Meskipun sekilas gambaran pahit kondisi negaranegara OKI itu sudah cukup jelas untuk tidak menuntut
sesuatu yang di luar kemampuannya, namun banyak
pihak berharap seyogyanya isu sentral Palestina dan
isu terorisme yang memojokkan Islam dijadikan
motivasi untuk menyatukan langkah secara nyata.
Seluruh anggota, terutama negara-negara Arab,
seharusnya segera keluar dari kecemasan berlebihan.
Kita harus berani membuktikan siapa teroris
sebenarnya seperti yang pernah dicuatkan mantan PM
Malaysia, Dato Mahatir Muhammad.

Selain gambaran sedih di bidang politik, kerjasama
di bidang ekonomi dan perdagangan pun masih jauh
dari memuaskan, sebab angka perdagangan antar
anggota masih sangat rendah bila dibandingkan
dengan angka perdagangan dengan pihak luar.
Padahal semua pihak mengakui bahwa potensi untuk
pengembangan semacam pasaran bersama Islam
cukup besar, karena selain memiliki sumber alam yang
melimpah, sejumlah negara anggota juga sudah cukup
maju di bidang industri dan pengadaan sumber daya
manusia (SDM).
Negara-negara Arab yang tergabung dalam Liga
Arab yang menjadi anggota terkemuka dalam tubuh
OKI sebenarnya jauh sebelum Pasaran Bersama Eropa
terbentuk sudah menjadikan Pasaran Bersama Arab
sebagai keputusan penting Liga. Keputusan yang
hanya hitam di atas putih yang tak pernah
dilaksanakan itu, seharusnya bisa dijadikan sumber
inspirasi baru dengan pengembangan lebih luas
menjadi Pasaran Bersama Islam

Mengingat masih sulitnya melaksanakan gagasan
spektakuler tersebut, sebagai langkah pertama telah
didirikan Kelompok-8 (Grup-8) dari anggota OKI yang
tergolong cukup maju di bidang industri.
Pembentukan Grup-8 pada akhir 90-an itu yang
mirip dengan G-8 negara-negara maju merupakan
gagasan PM Turki saat itu, Najmeddin Arbakan,
beranggotakan Indonesia, Malaysia, Iran, Pakistan
(mewakili Asia), Mesir, Aljazair (mewakili Arab),
Senegal (mewakili Afrika), dan Turki (Eropa).
Meskipun kelompok delapan ini belum sepenuhnya
berfungsi, namun dengan adanya political will dari
seluruh kepala negara kelompok tersebut dan
dukungan seluruh anggota OKI sedikitnya lambat laun
bisa dikembangkan ke arah integritas ekonomi negaranegara anggota OKI. Peluang tersebut saat ini semakin
terbuka luas terutama setelah banyak investor Arab
yang mulai menarik modalnya dari AS menyusul
peristiwa serangan 11 September 2001.

Menurut laporan yang diyakini kebenarannya oleh
para ekonom Arab bahwa untuk tahap pertama sekitar
300-an miliar dolar modal pengusaha Arab yang ditarik
dari AS. Ratusan milyaran lainnya juga masih dicarikan
lahan investasi di Arab dan negara Islam lainnya
termasuk di Asia Tenggara.
Sebenarnya kesalahan tidak hanya di kalangan
investor yang banyak menanamkan modalnya di AS.
Negara-negara Arab dan Islam juga sebagai penyebab
banyak modal yang lari ke Barat dikarenakan sistem
dan peraturan yang masih menyulitkan para investor
saat itu.
Tidak banyak memang yang diharapkan dari KTT
OKI ke-11 di Dakar Senegal yang berlangsung dua hari
(13-14 Maret 2008).
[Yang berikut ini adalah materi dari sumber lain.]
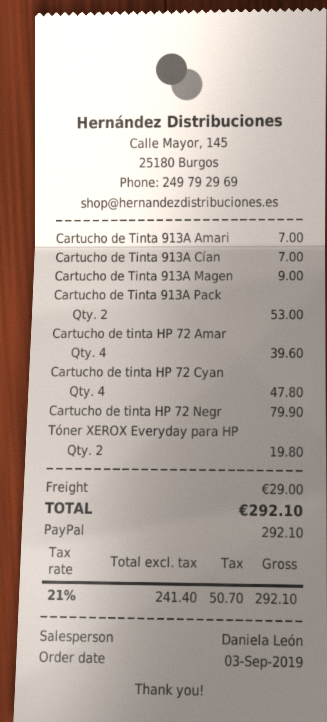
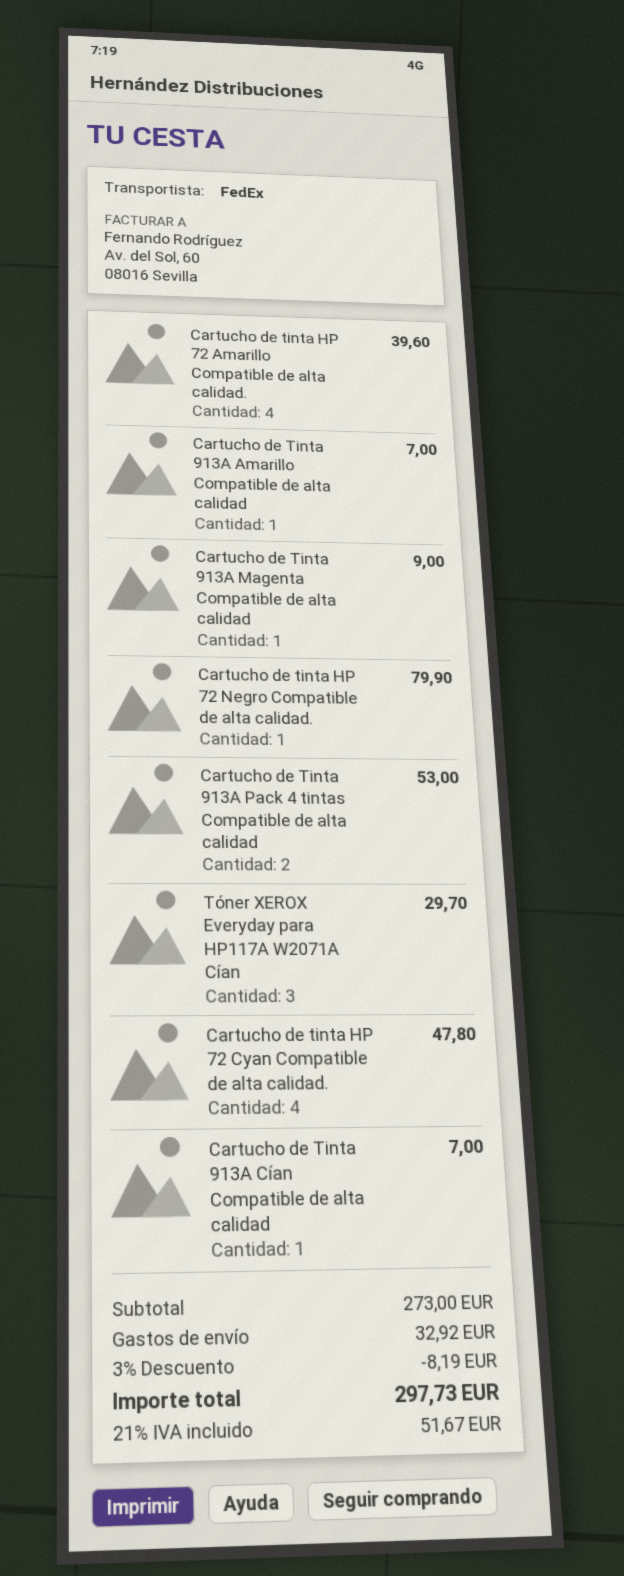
Tóner XEROX Everyday para HP: 2 for 19.80 -> 3 for 29.70
discount: none -> 3% = 8.19
shipping: 29.00 -> 32.92
tax: 21% = 50.70 -> 21% = 51.67
total: 292.10 -> 297.73

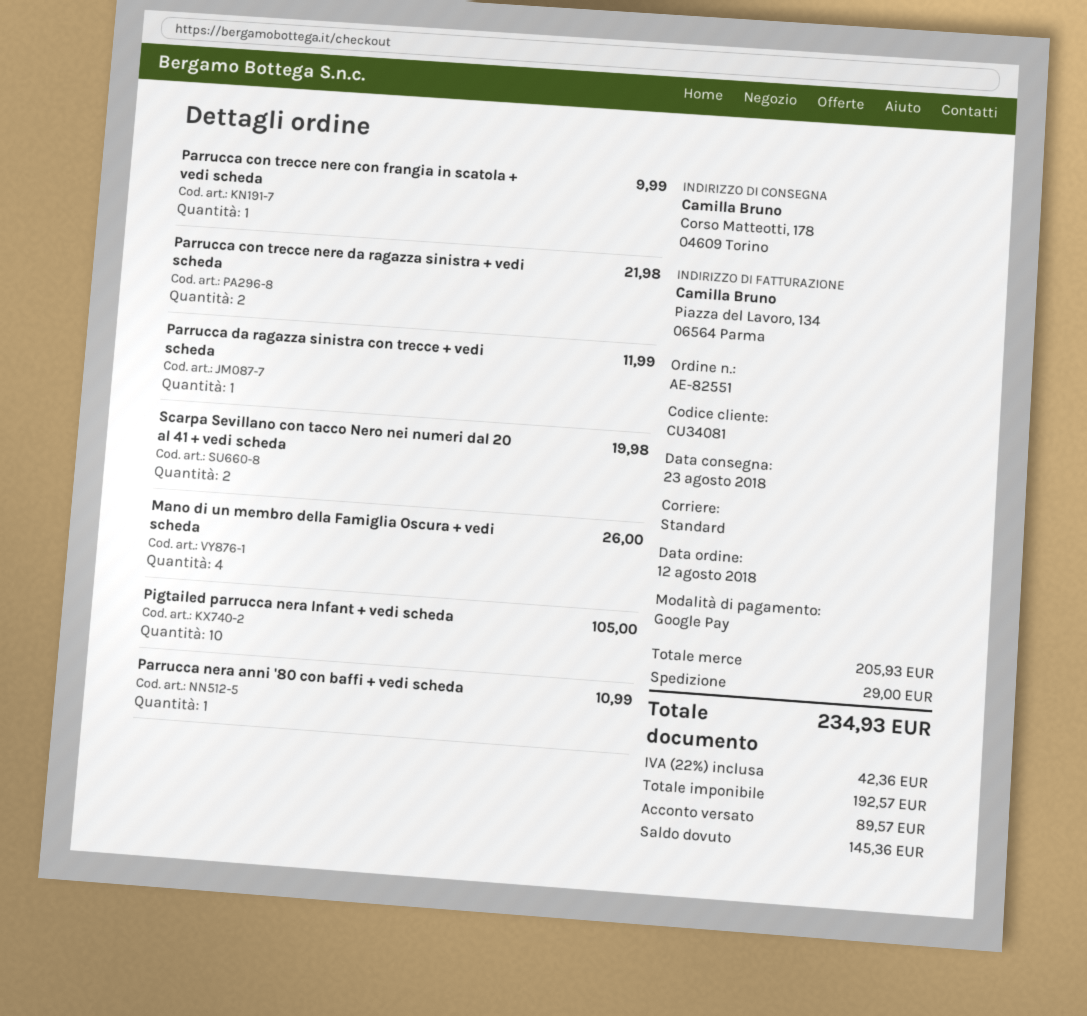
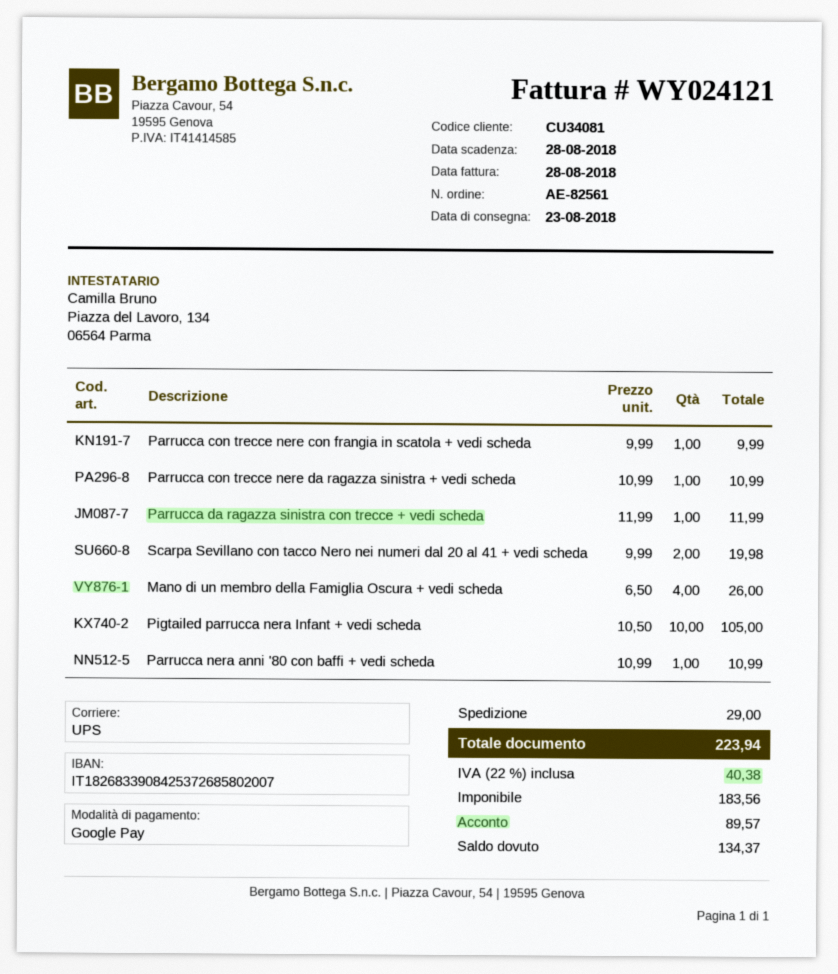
order number: AE-82551 -> AE-82561
shipping method: standard -> UPS
Parrucca con trecce nere da ragazza sinistra + vedi scheda: 2 for 21.98 -> 1 for 10.99
net: 192.57 -> 183.56
tax: 22% = 42.36 -> 22% = 40.38
total: 234.93 -> 223.94
balance: 145.36 -> 134.37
Modernisasi Piagam OKI yang
dicetuskan pada KTT tersebut, mungkin salah satu yang
menonjol bila ditindak lanjuti dalam bentuk action

Dalam situasi sulit saat ini dibarengi dengan
peluang besar meningkatkan kemitraan antar negaranegara Islam, yang ada di depan mata, seharusnya
solidaritas OKI yang selama ini di mulut segera diubah
menjadi solidaritas in action yang didasari perintah
Allah dan Rasul-Nya dalam Al-Qur`an dan Hadis bukan
Karena kepentingan duniawi.
Karenanya, tidak biasa disalahkan bila OKI bagi
kebanyakan umat Islam sedunia masih terlupakan
sebab sudah berkali-kali menghadapi kasus-kasus
besar umat Islam tapi tidak mampu berbuat maksimal
karena sebagian besar anggotanya masih berada
dibawah bayang-bayang hegemoni Barat terutama AS.